The EEG signals may be influenced by subject-related characteristics (e.g., skin, scalp thickness or hair), or by technical and environmental factors during the recorded time (e.g., electromagnetic noise levels and humidity levels). EEG recordings cannot therefore be comparable in their quality between subjects or recording times. We notice, however, that the inter-individual variability of resting state as well as physiological (eye movement and blinks, muscular contamination, …) or environmental artefacts is lower than intra-individual variability across time (days or weeks) [
37,
38]. The cross-validation procedure tests the reliability of our algorithm by testing data collected in different subjects.
4. Discussion and Conclusions
The proposed approach is a classification-based method to evaluate the quality of EEG data that includes a spectral distance to discriminate muscular artefacts from the other types of artefacts. We propose a fast and efficient an approach for detecting and characterizing artefacts that can be applied in single-channel EEG configurations. The method was validated on different databases containing real artefacts generated in real conditions, and one database with artificially generated artefacts superimposed to clean EEG data.
A comparison of performance in terms of accuracy and AUC was made to choose the best classifier among the LDA, Linear SVM, Euclidean and Weighted kNNs. Although the Linear SVM obtained slightly better accuracies for one of the tested databases, the Weighted kNN was selected as a good compromise regarding the artefact detection and the execution time. Indeed, for each labelled database (for which the quality level of segments was known), the proposed approach with a Weighted kNN reached more than 90% of good detection in the quality assessment of EEG segments, taking less than 15 ms for each EEG segment.
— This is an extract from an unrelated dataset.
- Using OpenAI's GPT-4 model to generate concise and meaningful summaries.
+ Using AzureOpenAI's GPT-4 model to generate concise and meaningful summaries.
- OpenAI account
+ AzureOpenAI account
For artificially contaminated EEG signals, we show that our method may yield almost perfect detections in moderate to high artefactual conditions and very fair performance even with high signal-to-noise ratios. Indeed, contaminated signals with SNR between 0 and 10 dB were detected more than 80% of times although they are hardly recognizable visually. Currently, the algorithm can detect muscular artefacts but further investigations will be performed to automatically recognize specific patterns of other sources of artefact contamination (blinks, saccades, head movements, …).
When applied to the unlabelled databases, our algorithm detected similar amount of contaminated segments on EEG recordings from both the standard EEG system (with wet electrodes) and the dry sensor device. These results were in full agreement with the high quality of EEG recordings obtained during resting state, where the subjects were asked to be at rest with eyes closed.
Finally, the results presented in this work suggest that our approach is a good EEG quality checker in off-line environments with either dry or wet EEG electrodes. The presented algorithm is not subject-driven and classifiers are trained with data collected from different subjects at different time periods. Although beyond the scope of our study, we notice that an optimization of subject-driven classifiers for longitudinal recordings (weeks or months) might increase classification performance. Results indicate that the proposed method is suitable for real-time applications dealing with embedded EEG in mobile environments, such as the monitoring of cognitive or emotional states, ambulatory healthcare systems [
43] or sleep stage scoring. In practice, this method is currently used to provide an efficient, fast and automated quality assessment of EEG signals recorded in uncontrolled environments with Melomind (myBrain Technologies, Paris, France), a low-cost wearable device composed of two dry EEG channels.